Personal information
- Full name: Tallyn Da Silva
- Born: 20 April 2005 (age 21) Campbelltown, New South Wales, Australia
- Height: 182 cm (6 ft 0 in)
- Weight: 89 kg (14 st 0 lb)

Playing information
- Position: Hooker
Club
| Years | Team | Pld | T | G | FG | P |
| 2023–25 | Wests Tigers | 22 | 4 | 1 | 0 | 18 |
| 2025– | Parramatta Eels | 33 | 13 | 4 | 0 | 60 |
|  | Total | 55 | 17 | 5 | 0 | 78 |
- Source:

= Tallyn Da Silva =

Australian rugby league player (born 2005)

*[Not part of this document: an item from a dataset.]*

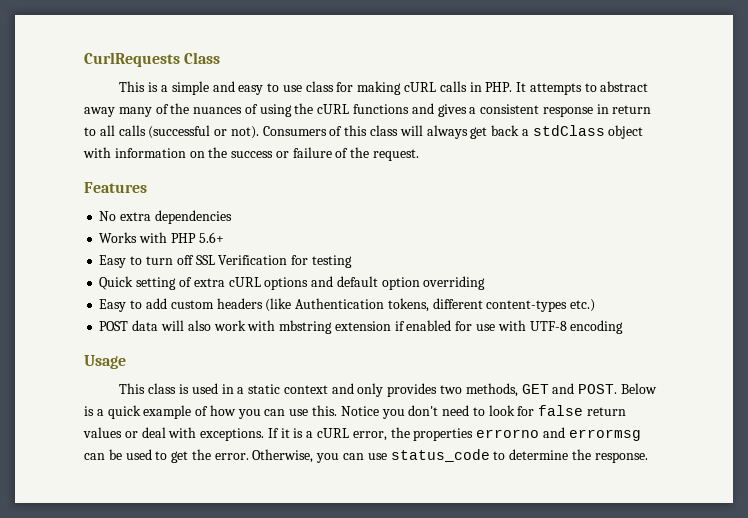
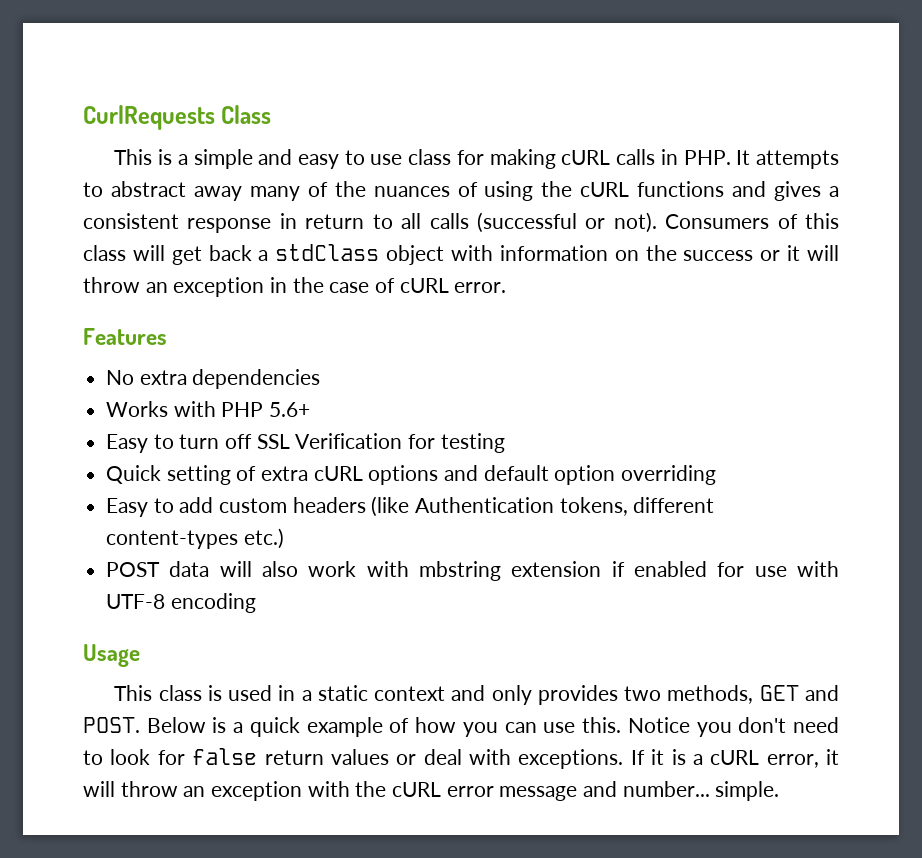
[426,125,468,139] always -> (165, 253) none
[292,147,420,161] failure of the request. -> [787,245,840,261] [83,277,507,297] it will throw an exception in the case of cURL error.
[390,427,641,441] [84,449,648,463] the properties errorno and errormsg can be used to get the error. Otherwise, you can use status_code to determine the response. -> [826,749,839,765] [83,781,780,801] it will throw an exception with the cURL error message and number... simple.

Tallyn Da Silva (born 20 April 2005) is an Australian professional rugby league footballer who plays as a for the Parramatta Eels in the National Rugby League.

==Background==
Da Silva grew up in the Campbelltown area, and was educated at Westfields Sports High School. He played his junior career with the East Campbelltown Eagles. He is of Portuguese descent on his father's side

==Playing career==
Da Silva joined the Wests Tigers in 2023. Da Silva started the season in the S. G. Ball Cup competition, then quickly graduated to the Jersey Flegg Cup competition, before ending up in the NSW Cup competition. Tigers' coach Tim Sheens, who allowed the likes of Benji Marshall and Chris Lawrence to thrive at a very young age noticed Da Silva's efforts, and was fast tracked to the first grade side.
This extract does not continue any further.